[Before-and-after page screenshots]
*** Begin section ***

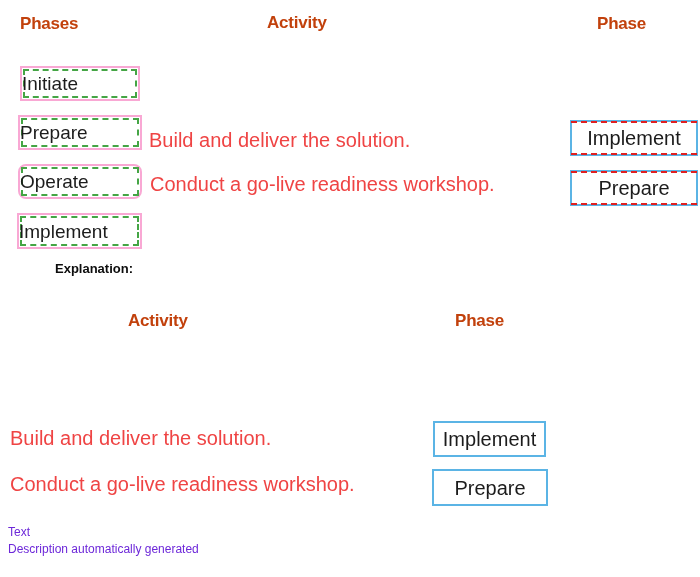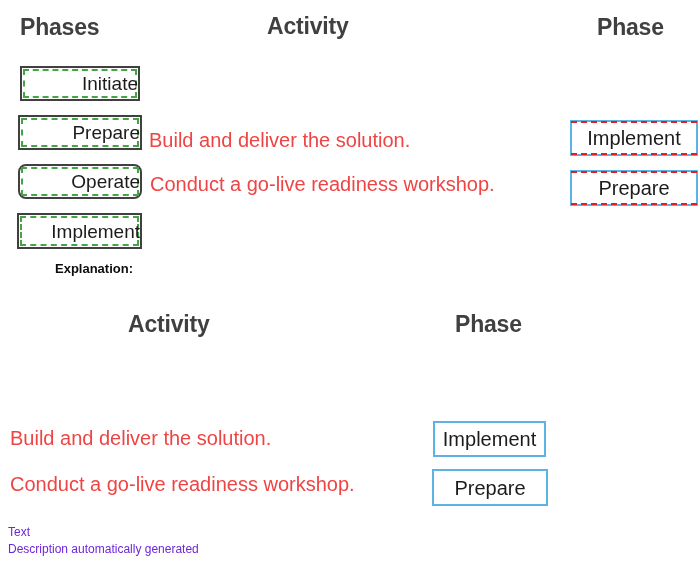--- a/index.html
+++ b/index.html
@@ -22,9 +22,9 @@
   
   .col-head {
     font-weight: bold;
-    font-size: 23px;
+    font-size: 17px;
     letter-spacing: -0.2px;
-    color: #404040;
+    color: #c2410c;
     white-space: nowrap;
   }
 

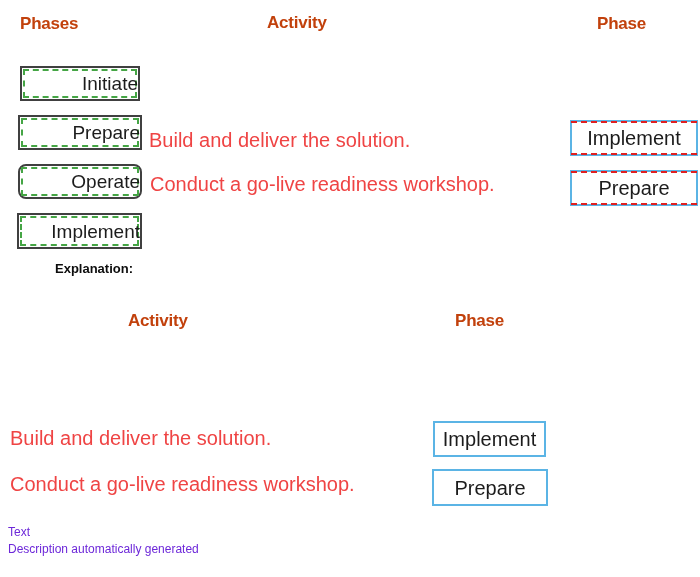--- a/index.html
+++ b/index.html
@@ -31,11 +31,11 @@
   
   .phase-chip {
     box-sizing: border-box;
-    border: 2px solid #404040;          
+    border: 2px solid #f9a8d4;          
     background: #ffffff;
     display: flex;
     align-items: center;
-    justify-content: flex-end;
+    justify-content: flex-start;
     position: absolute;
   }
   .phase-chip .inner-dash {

*** End section ***

WHAT IS EXPECTED: Print every record above exactly as written, leaving out the pictures.

RESPONSE:
--- a/index.html
+++ b/index.html
@@ -22,9 +22,9 @@
   
   .col-head {
     font-weight: bold;
-    font-size: 23px;
+    font-size: 17px;
     letter-spacing: -0.2px;
-    color: #404040;
+    color: #c2410c;
     white-space: nowrap;
   }
 

--- a/index.html
+++ b/index.html
@@ -31,11 +31,11 @@
   
   .phase-chip {
     box-sizing: border-box;
-    border: 2px solid #404040;          
+    border: 2px solid #f9a8d4;          
     background: #ffffff;
     display: flex;
     align-items: center;
-    justify-content: flex-end;
+    justify-content: flex-start;
     position: absolute;
   }
   .phase-chip .inner-dash {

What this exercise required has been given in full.